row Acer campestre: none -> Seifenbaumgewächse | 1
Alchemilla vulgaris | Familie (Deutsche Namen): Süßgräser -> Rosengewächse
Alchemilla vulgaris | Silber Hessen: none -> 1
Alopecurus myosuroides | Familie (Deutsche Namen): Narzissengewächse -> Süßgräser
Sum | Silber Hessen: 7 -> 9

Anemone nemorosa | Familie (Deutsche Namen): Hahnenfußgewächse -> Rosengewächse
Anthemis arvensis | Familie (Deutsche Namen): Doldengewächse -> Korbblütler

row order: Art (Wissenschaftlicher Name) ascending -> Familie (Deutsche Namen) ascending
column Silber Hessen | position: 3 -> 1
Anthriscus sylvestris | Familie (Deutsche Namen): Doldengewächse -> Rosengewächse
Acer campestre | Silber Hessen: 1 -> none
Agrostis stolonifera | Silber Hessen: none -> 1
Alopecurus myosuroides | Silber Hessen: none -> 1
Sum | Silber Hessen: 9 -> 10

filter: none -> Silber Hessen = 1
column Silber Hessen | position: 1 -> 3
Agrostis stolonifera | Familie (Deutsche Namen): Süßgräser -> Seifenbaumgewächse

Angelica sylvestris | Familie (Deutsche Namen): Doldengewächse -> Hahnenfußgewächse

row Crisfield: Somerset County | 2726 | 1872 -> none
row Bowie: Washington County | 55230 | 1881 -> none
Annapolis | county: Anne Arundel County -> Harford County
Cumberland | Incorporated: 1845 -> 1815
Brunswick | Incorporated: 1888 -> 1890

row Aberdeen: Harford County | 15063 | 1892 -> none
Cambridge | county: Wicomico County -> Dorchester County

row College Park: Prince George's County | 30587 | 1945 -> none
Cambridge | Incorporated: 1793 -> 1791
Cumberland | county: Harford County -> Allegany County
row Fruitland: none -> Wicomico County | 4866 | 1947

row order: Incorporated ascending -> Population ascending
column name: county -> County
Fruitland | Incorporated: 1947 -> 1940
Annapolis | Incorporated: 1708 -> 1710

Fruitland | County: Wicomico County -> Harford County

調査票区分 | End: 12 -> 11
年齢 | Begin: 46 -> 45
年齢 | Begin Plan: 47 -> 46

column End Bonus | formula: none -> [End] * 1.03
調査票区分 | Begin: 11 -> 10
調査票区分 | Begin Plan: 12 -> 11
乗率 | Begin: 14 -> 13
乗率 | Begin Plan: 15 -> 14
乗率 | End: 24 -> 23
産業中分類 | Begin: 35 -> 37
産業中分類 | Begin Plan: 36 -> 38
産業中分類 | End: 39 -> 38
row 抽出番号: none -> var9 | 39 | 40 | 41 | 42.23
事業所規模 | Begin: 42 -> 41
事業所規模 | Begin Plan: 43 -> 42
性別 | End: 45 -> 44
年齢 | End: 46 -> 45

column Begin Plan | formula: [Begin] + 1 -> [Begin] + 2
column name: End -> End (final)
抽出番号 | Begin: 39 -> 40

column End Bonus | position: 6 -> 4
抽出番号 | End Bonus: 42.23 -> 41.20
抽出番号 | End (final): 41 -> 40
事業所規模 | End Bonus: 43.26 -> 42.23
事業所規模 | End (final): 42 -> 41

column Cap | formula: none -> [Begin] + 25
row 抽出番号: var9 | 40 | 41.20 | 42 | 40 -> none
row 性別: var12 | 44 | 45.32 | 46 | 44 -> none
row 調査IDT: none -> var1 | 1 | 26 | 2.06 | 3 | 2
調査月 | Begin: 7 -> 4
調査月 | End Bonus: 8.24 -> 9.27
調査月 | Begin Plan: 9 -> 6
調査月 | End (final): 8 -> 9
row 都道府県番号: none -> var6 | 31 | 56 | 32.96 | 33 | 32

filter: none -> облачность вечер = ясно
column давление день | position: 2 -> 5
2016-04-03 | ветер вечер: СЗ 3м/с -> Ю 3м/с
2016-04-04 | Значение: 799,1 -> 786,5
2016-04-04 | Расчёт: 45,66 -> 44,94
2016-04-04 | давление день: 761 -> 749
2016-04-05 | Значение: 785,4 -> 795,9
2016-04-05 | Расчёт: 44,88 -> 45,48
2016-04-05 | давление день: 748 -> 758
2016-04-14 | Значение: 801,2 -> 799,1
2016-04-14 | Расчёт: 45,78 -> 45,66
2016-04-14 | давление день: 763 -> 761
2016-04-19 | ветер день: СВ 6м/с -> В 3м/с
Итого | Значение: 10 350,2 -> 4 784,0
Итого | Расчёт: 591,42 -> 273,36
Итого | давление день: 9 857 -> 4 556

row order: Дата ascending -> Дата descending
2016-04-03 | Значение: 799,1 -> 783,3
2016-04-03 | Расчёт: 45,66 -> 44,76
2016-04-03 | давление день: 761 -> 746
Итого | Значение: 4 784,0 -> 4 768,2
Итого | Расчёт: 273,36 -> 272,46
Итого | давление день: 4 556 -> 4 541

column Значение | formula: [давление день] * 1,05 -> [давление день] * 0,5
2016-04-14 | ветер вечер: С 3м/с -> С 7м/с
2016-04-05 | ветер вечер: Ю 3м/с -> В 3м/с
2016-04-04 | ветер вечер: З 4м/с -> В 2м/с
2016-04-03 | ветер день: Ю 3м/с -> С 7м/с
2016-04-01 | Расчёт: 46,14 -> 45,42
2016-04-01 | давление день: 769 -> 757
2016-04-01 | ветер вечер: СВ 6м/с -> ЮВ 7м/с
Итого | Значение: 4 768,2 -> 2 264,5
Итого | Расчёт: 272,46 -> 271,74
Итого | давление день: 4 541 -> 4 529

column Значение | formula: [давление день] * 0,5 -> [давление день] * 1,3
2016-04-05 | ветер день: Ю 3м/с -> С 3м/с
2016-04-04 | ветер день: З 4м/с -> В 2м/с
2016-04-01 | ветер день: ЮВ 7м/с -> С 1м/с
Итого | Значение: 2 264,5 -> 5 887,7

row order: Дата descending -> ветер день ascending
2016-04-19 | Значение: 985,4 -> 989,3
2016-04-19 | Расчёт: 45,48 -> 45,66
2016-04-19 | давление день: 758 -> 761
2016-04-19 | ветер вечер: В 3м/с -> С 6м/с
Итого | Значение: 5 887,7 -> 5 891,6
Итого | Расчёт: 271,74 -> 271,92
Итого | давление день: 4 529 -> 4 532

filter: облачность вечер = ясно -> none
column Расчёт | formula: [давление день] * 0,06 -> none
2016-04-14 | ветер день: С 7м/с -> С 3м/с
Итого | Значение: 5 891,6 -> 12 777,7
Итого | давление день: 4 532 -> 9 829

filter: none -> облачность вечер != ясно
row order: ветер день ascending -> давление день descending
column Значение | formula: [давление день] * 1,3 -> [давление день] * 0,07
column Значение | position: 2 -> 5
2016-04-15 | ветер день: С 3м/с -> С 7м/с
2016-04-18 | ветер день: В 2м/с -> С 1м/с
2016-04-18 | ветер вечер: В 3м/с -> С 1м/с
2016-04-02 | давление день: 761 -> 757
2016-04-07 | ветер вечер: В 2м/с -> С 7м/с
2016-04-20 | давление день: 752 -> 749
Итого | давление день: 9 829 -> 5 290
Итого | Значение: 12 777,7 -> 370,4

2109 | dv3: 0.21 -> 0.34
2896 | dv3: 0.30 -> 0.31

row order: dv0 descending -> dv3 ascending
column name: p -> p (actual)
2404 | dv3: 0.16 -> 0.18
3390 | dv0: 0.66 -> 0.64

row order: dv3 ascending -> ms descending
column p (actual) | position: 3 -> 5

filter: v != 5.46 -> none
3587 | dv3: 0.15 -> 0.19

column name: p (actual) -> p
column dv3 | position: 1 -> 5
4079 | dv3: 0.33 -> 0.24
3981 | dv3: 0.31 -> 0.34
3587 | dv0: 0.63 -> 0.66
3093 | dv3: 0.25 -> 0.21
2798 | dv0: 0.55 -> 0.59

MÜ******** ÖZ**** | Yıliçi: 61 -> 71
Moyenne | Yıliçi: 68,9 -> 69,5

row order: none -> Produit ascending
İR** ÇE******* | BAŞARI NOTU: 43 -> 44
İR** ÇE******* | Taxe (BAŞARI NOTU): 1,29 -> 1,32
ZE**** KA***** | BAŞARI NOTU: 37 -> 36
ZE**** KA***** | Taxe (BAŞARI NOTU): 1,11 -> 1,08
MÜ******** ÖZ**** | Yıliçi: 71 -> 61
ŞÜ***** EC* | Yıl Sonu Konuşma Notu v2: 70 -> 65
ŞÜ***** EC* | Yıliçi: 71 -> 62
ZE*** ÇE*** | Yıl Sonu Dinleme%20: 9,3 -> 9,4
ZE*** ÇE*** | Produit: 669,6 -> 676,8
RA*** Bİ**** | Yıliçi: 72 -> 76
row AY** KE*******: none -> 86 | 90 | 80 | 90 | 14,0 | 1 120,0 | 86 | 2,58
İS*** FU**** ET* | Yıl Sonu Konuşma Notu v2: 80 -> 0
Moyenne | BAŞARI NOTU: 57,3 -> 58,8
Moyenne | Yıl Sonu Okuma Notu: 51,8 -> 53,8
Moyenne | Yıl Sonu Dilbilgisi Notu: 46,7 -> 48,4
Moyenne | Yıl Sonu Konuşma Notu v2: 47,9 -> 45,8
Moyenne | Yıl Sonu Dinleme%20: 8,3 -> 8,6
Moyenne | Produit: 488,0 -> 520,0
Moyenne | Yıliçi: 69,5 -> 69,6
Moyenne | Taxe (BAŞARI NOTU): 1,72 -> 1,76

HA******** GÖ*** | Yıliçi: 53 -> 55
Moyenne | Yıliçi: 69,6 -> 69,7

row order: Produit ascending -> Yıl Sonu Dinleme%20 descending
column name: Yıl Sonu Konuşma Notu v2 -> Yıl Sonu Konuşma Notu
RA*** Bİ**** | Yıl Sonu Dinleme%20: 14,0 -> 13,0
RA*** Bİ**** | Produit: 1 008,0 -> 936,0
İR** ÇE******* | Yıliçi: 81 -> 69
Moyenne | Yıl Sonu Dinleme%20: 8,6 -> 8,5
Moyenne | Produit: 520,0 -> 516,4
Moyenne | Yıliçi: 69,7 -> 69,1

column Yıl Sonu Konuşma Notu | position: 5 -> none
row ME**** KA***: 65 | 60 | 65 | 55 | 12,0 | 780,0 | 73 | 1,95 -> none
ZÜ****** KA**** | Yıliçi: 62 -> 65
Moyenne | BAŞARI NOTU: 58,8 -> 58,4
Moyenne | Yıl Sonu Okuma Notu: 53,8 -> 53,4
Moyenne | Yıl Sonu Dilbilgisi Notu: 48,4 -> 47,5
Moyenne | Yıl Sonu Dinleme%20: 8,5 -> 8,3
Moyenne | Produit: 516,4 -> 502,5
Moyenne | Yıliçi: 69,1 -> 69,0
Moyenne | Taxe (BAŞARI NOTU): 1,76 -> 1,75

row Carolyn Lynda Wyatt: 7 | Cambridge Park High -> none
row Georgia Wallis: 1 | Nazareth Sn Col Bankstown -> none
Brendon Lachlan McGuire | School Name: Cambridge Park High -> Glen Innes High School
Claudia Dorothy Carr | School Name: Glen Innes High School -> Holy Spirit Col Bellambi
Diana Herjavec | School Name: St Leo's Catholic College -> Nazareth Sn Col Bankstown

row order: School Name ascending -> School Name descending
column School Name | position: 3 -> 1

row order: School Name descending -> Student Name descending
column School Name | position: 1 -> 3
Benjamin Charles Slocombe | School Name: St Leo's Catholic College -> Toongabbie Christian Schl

Exercise instructions:
Give back exactly the lines above, from the line containing "2016-04-18 | ветер вечер: В 3м/с -> С 1м/с" through the line containing "MÜ******** ÖZ**** | Yıliçi: 71 -> 61", with both end lines and nothing more.

Solution for this problem:
2016-04-18 | ветер вечер: В 3м/с -> С 1м/с
2016-04-02 | давление день: 761 -> 757
2016-04-07 | ветер вечер: В 2м/с -> С 7м/с
2016-04-20 | давление день: 752 -> 749
Итого | давление день: 9 829 -> 5 290
Итого | Значение: 12 777,7 -> 370,4

2109 | dv3: 0.21 -> 0.34
2896 | dv3: 0.30 -> 0.31

row order: dv0 descending -> dv3 ascending
column name: p -> p (actual)
2404 | dv3: 0.16 -> 0.18
3390 | dv0: 0.66 -> 0.64

row order: dv3 ascending -> ms descending
column p (actual) | position: 3 -> 5

filter: v != 5.46 -> none
3587 | dv3: 0.15 -> 0.19

column name: p (actual) -> p
column dv3 | position: 1 -> 5
4079 | dv3: 0.33 -> 0.24
3981 | dv3: 0.31 -> 0.34
3587 | dv0: 0.63 -> 0.66
3093 | dv3: 0.25 -> 0.21
2798 | dv0: 0.55 -> 0.59

MÜ******** ÖZ**** | Yıliçi: 61 -> 71
Moyenne | Yıliçi: 68,9 -> 69,5

row order: none -> Produit ascending
İR** ÇE******* | BAŞARI NOTU: 43 -> 44
İR** ÇE******* | Taxe (BAŞARI NOTU): 1,29 -> 1,32
ZE**** KA***** | BAŞARI NOTU: 37 -> 36
ZE**** KA***** | Taxe (BAŞARI NOTU): 1,11 -> 1,08
MÜ******** ÖZ**** | Yıliçi: 71 -> 61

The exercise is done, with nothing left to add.